The suit challenges a 1990
law regarding retirement pay
for federal workers

Such benefits are claimed
to be at least 10 percent higher
for mainland peers

Federal workers in Hawaii and Alaska are shortchanged in their retirement pay because of a 1990 law attacked as unconstitutional in a lawsuit filed yesterday in U.S. District Court in Honolulu.

Honolulu attorney Margery Bronster said a mainland retiree would get at least 10 percent more retirement pay than his island peer because of "locality pay" added to the basic federal salary. It could be as much as 25 percent higher if the mainland worker's career was in a high-pay area such as San Francisco.
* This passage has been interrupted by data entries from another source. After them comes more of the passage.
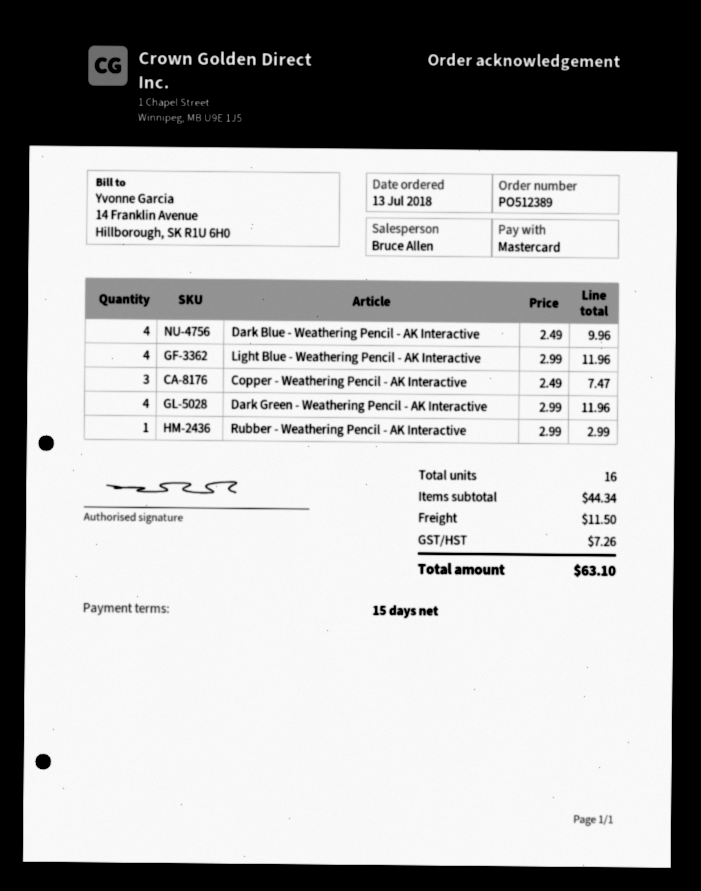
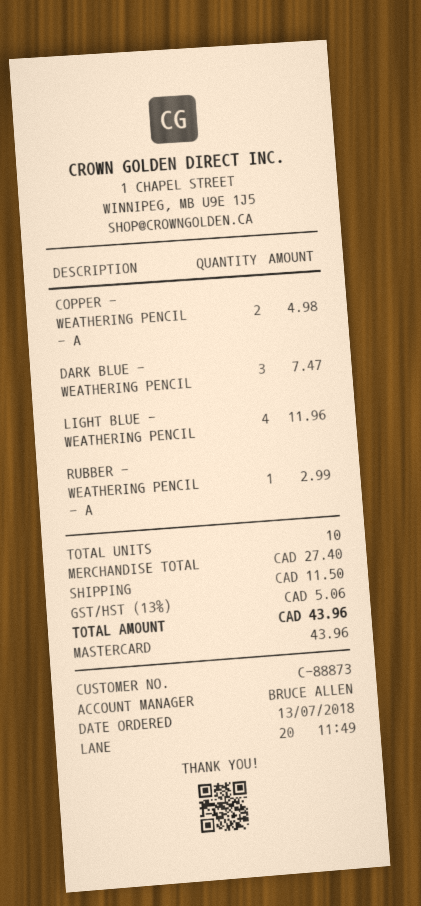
Dark Blue - Weathering Pencil - AK Interactive: 4 for 9.96 -> 3 for 7.47
Copper - Weathering Pencil - AK Interactive: 3 for 7.47 -> 2 for 4.98
Dark Green - Weathering Pencil - AK Interactive: 4 for 11.96 -> none
total quantity: 16 -> 10
subtotal: 44.34 -> 27.40
tax: 7.26 -> 5.06
total: 63.10 -> 43.96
Workers in Hawaii and Alaska were excluded from provisions of the Federal Employees Pay Comparability Act of 1990. The law aimed to narrow the pay gap between federal and nonfederal salaries by adding "locality pay" for jobs throughout the continental United States. The suit asks the court to declare the exclusion to be "arbitrary, unconstitutional and invalid."

The suit names 10 plaintiffs, including three Hawaii residents, but seeks status as a class-action suit on behalf of about 22,000 federal employees in Hawaii and Alaska.

The base pay of Hawaii and Alaska workers is increased by a cost-of-living allowance, but that extra pay is not counted in calculating retirement benefits.

The suit asks the court to find that interpretation by the U.S. Office of Personnel Management to be "unconstitutional and invalid" and force the agency to include COLA in calculating retirement pay.

"Where it really hurts these people is when they retire," Bronster said. "Some of the plaintiffs have picked up and moved to the mainland in order to build that bump into the highest rate for retirement."

Retirement pay varies widely based on time in service and the position held, Bronster said, but "an IRS clerk in Omaha would collect at least 10 percent higher retirement pay than an IRS clerk in Hawaii with the exact same job experience."

COLA for workers outside the continental United States predates the 1990 law. Pay is adjusted to compensate for living costs substantially higher than in the District of Columbia or for working conditions substantially different from the continental United States, or as a recruitment incentive.

"COLA is a different thing from locality pay," Bronster said. "It's hard to fathom why Hawaii and Alaska employees are not eligible for even the minimum."

Differing locality amounts are established for about 30 regions, and for workers in the "rest of the United States, it is at least a 10 percent pay bump," she said.

The plaintiffs include Michael McCrary and Russell Holland, both Hawaii residents in federal jobs here; Joyce Matsuo of Hawaii, who retired from a federal job last year; Roy Matsuo, who moved from a federal job in Hawaii to one in California; and Ronald Franklin and Charles Roberts, who changed their federal employment from Hawaii to Virginia.

The suit seeks back pay for all employees affected since the law went into effect 15 years ago as well as "damages resulting from the violations of the class members' constitutional rights."